Newbee question about <! and <?

A

Asger Jørgensen

Hi there

I am writing a xml parser for some very strict xml files and it
is going quite wll, but i have a little trouble with the tags that
start with <! and <? I dont exactly know what to do with them.
There is ofcource also the <-- coment but that is more logical to me.

At he begining og the document i have
<?xml version...... that make sence

then sometimes there is a:
<?xml-stylesheet.....that also make sence

then the document starts:
<Invoice xmlns=........

Then sometimes down in the document there is a:
<?TestInstance
ResponseTo="smtp:[email protected]"
description= "apply your comment here"
?>

and this is where I get confused.

Would somebody be so kind as to explain to me what the rules are
for those tags and what they are used for / can do with them.

I have also seen some other xml document with extra
<!TagName at least I think i have, because now I cant reproduse
it without getting an error from IE.

Thanks in advance
Asger
 
R

Richard Tobin

Asger Jørgensen said:
I am writing a xml parser for some very strict xml files

If you're serious about writing an XML parser, you'll have to read
the standard in detail.

http://www.w3.org/TR/REC-xml/

You need to know XML thoroughly before you write a parser for it! You
can't do it just by looking at examples.

-- Richard
 
A

Asger Jørgensen

Hi Richard

Richard Tobin said:
If you're serious about writing an XML parser, you'll have to read
the standard in detail.

I have already spendt a lot of time on w3.org/TR/REC-xml
before i ask my question.
http://www.w3.org/TR/REC-xml/

You need to know XML thoroughly before you write a parser for it!
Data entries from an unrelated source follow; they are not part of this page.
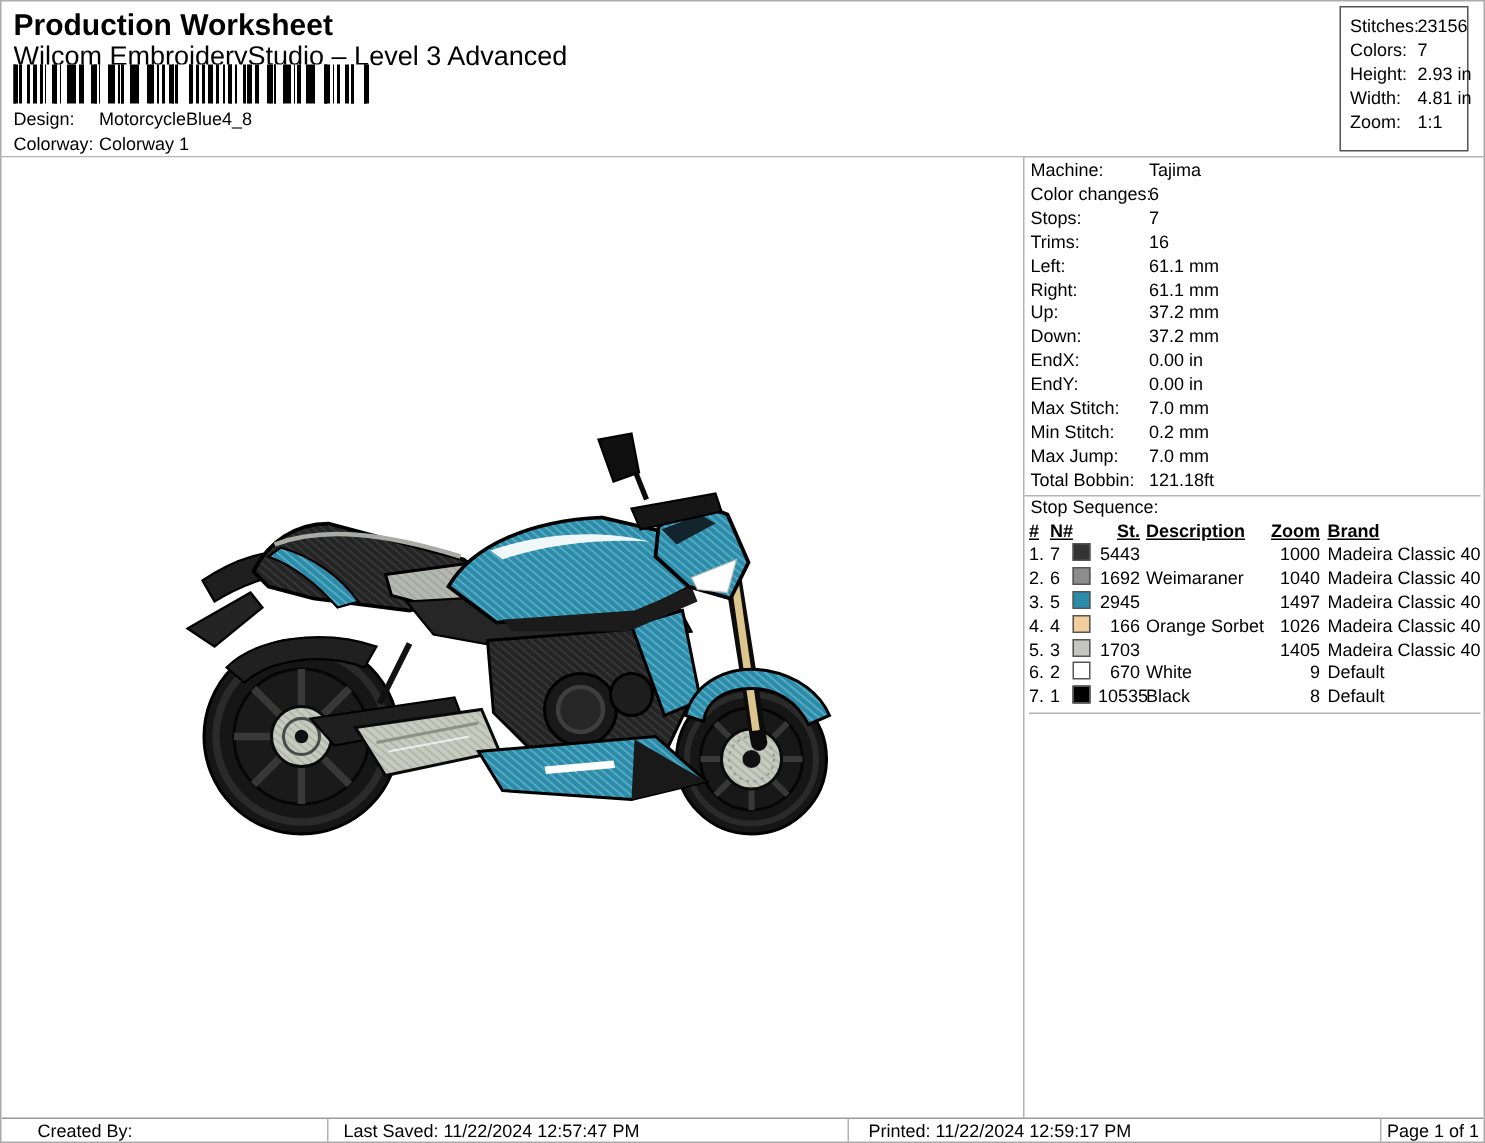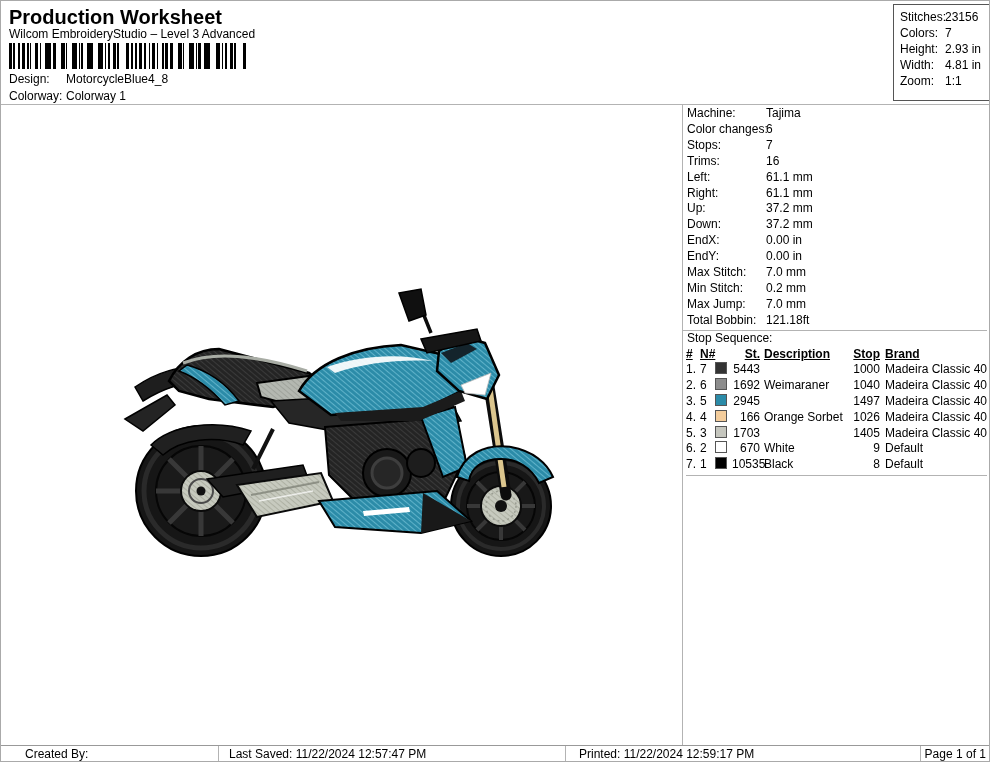--- a/index.html
+++ b/index.html
@@ -4,33 +4,33 @@
 <style>
   html,body{margin:0;padding:0;background:#e8e8e8;}
   .page{
     position:relative; width:990px; height:762px; background:#fff;
     font-family:"Liberation Sans", sans-serif; font-size:12px; color:#000;
     border:1px solid #aaa; box-sizing:border-box; overflow:hidden;
     margin:0 auto;
   }
   
   .hdr-title{position:absolute; left:8px; top:5px; font-size:20px; font-weight:bold;}
-  .hdr-sub{position:absolute; left:8px; top:26px; font-size:12px;}
+  .hdr-sub{position:absolute; left:8px; top:26px; font-size:18px;}
   .barcode{
     position:absolute; left:8px; top:42px; width:237px; height:26px; background-color:#fff;
     background-image:
       repeating-linear-gradient(90deg,#000 0 2px,transparent 2px 9px),
       repeating-linear-gradient(90deg,#000 0 3px,transparent 3px 5px,#000 5px 6px,transparent 6px 13px),
       repeating-linear-gradient(90deg,transparent 0 4px,#000 4px 5px,transparent 5px 17px);
   }
   .kv-row{position:absolute; left:8px;}
   .kv-row .kv-label{display:inline-block; width:57px;}
   .row-design{top:71px;} .row-colorway{top:88px;}
   .stats-box{
-    position:absolute; left:892px; top:3px; width:98px; height:97px;
+    position:absolute; left:892px; top:3px; width:86px; height:97px;
     border:1px solid #555; box-sizing:border-box; padding:4px 0 0 6px;
   }
   .stats-row{line-height:16px; white-space:nowrap;}
   .stats-row .s-label{display:inline-block; width:45px;}
   
   .rule-top{position:absolute; left:0; top:103px; width:990px; height:0; border-top:1px solid #b3b3b3;}
   .rule-vert{position:absolute; left:681px; top:103px; height:641px; width:0; border-left:1px solid #b3b3b3;}
   
   .design-area{position:absolute; left:1px; top:104px; width:680px; height:640px; background:#fff;}
   .bike{position:absolute; left:121px; top:164px; width:460px; height:300px;}
@@ -290,21 +290,21 @@
 
     <div class="stop-title">Stop Sequence:</div>
 
     <div class="seq-table">
       <div class="seq-row seq-head">
         <span class="c-num"><span class="col">#</span></span>
         <span class="c-n"><span class="col">N#</span></span>
         <span class="c-sw"></span>
         <span class="c-st"><span class="col">St.</span></span>
         <span class="c-desc"><span class="col">Description</span></span>
-        <span class="c-code"><span class="col">Stop</span></span>
+        <span class="c-code"><span class="col">Zoom</span></span>
         <span class="c-brand"><span class="col">Brand</span></span>
       </div>
 
         <div class="seq-row">
           <span class="c-num">1.</span>
           <span class="c-n">7</span>
           <span class="c-sw"><span class="swatch" style="background-color: rgb(51, 51, 51);"></span></span>
           <span class="c-st">5443</span>
           <span class="c-desc"></span>
           <span class="c-code">1000</span>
You
can't do it just by looking at examples.

As I mentioned, these xml file are very strict and I have abslolutely
no intention about writing a xml parser that can read all kind of xml files.
If that was what I needed I would use one already made.

I need to get some values from these xml files nothing else.
But I do need to get the right values.

If You have an answer to my question, please tell it to me.
And please don't waste Your energi on telling me what I cant do.

I am a newbie to xml file but I am most certainly not a newbie
when it comes to writing parsers.

Thanks in advance
Asger
 
J

Joe Kesselman

You really could find answers to these questions by looking at a good
XML tutorial and/or the XML specification.

<! and !> delimit comments. They should contain no information you
actually care about. (See http://www.w3.org/TR/REC-xml/#sec-comments)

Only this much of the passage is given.